As imagens em transe produzem suspensões do mundo. Ao invés de tornar o pensamento visível, como o movimento do cinema clássico (do pensamento à imagem, da imagem ao pensamento), dirigem-se ao que não se deixa pensar no pensado, seu fundo diferencial. Ao falar sobre o modo como se sacralizou a distinção entre um pensamento apolíneo das formas harmônicas em oposição a um pensamento dionisíaco das turbulências transformadoras, Wisnik (2017) diz que tal divisão acabou por engendrar, a favor da primeira, um conjunto de estabilizações de uma hierarquia em que “assim como a música se subordinava à palavra, o ritmo se subordinava à harmonia” (p. 105). O autor diz que na concepção do pensamento vinculado à metafísica clássica “o ritmo não dá logos” (p. 105).
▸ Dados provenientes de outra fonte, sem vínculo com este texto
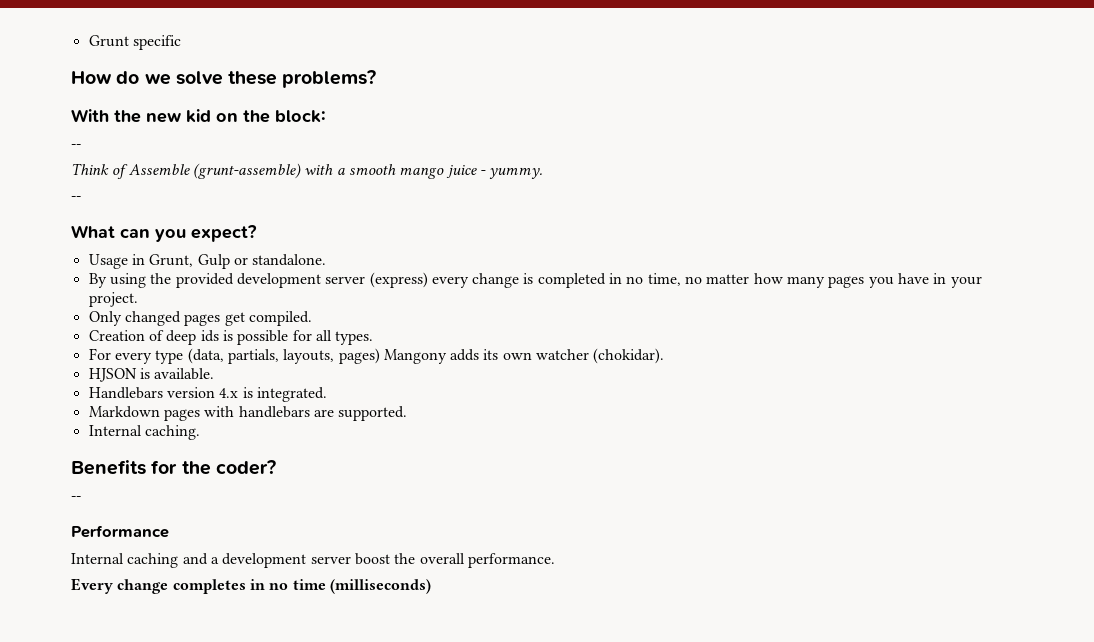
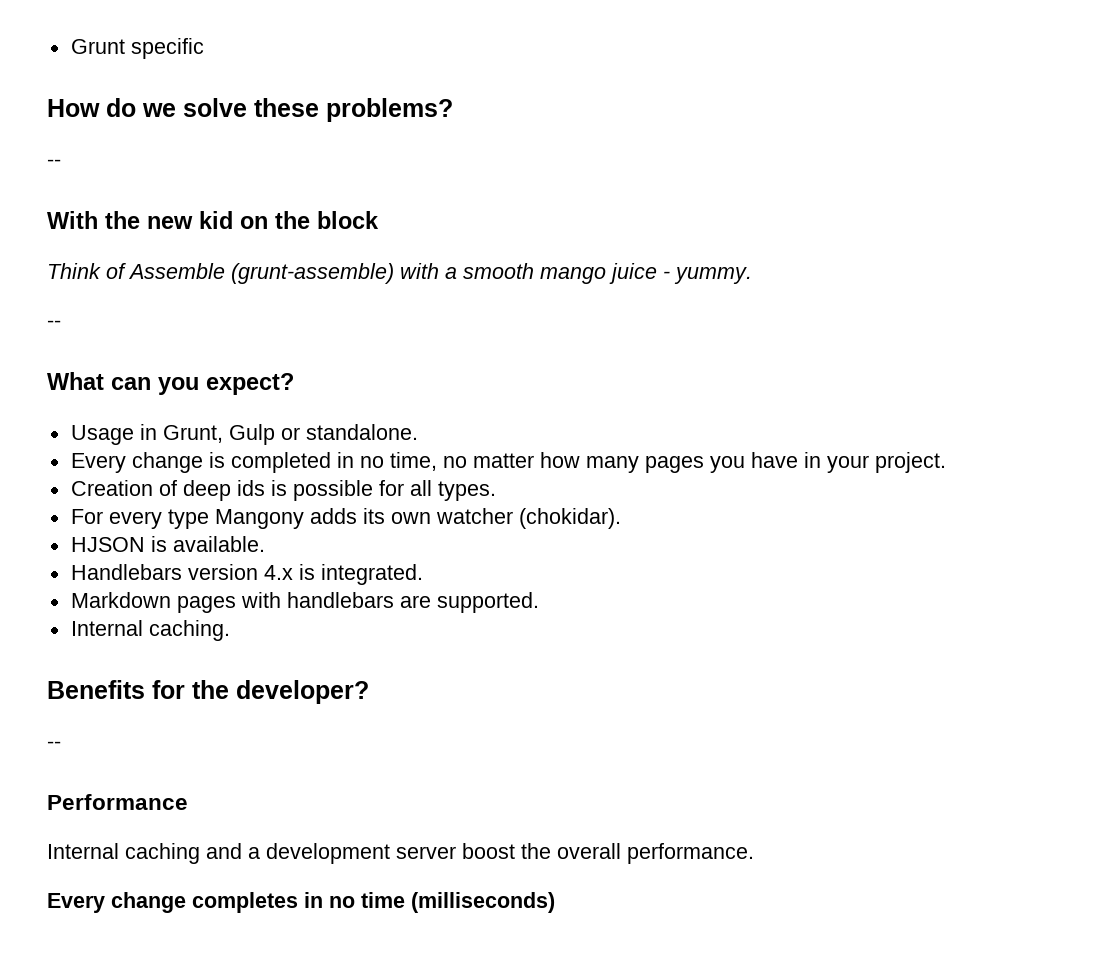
(377, 79) none -> [47,159,61,167] // --
[275,110,326,123] [71,144,81,149] block: // -- -> [317,211,379,229] block
[88,272,469,288] By using the provided development server (express) every -> [70,453,126,473] Every
[88,311,312,326] // Only changed pages get compiled. -> (946, 462) none
[187,348,380,364] (data, partials, layouts, pages) -> (209, 519) none
[215,460,276,475] coder? -> [236,680,369,704] developer?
Tal separação elaborou as bases do que se fundamentou como a tradição do pensamento ocidental que compreende o sagrado, o artístico, o cívico de um lado; de outro o dionisíaco, associado as festas populares, aos rituais pagãos, as músicas dançantes, carnavalescas, ao corpo, “muitas vezes como manifestação inferior (profana, desordeira, vulgar)” (WISNIK, 2017, p. 106).

A esta tese não interessa outra coisa a não ser os povoamentos operados pela

ritmização dos meios a partir das imagens, o caráter dionisíaco e indiferenciado de uma

matéria disforme que está sempre em vias de atualizar-se, insistindo sobre as formas bem- acabadas do mundo analógico. Nos parece ser o transe o momento em que Glauber submete o cinema a um confronto com o que havia sido recalcado por ele desde seu surgimento, um tempo dionisíaco capaz de mobilizar matérias não formadas de um mundo caótico e doente, o mundo faminto de Glauber, em oposição ao bem nutrido mundo das formas ocidentais. Desta cisão, surge um corte entre um cinema que carrega consigo toda uma história do sentido (uma memória do mundo) e um cinema que se propõe à descontinuidade dos pulsos rítmicos, do

esquecimento, da agitação (DELEUZE, 2006), evidentemente não se trata de uma oposição dialética, mas de um procedimento antropofágico que se propõe a uma destruição criadora.

Se, conforme demonstramos, o que importa ao cinema de Glauber é sempre uma espécie de colocar-se no interstício, produzindo entre-imagens, deslocamentos, espaçamentos, onde o cinema deixa de ser “uma cadeia interrompida de imagens, umas escravas das outras” (DELEUZE, 2006, p. 232), e produz o que Deleuze chamou de um cinema do E, pois o que se atualiza nas imagens do entre é o próprio entre, “entre duas ações, entre duas afecções, entre duas percepções, entre duas imagens visuais, entre duas imagens sonoras, entre o sonoro e o visual: fazer ver o indiscernível, isto é, a fronteira” (DELEUZE, 2006, p. 233). O todo se torna o que Maurice Blanchot (2005) chamou de força de dispersão do fora, uma vertigem cujo vazio já não constitui uma situação motriz, mas um questionamento radical da imagem, uma imagem em transe.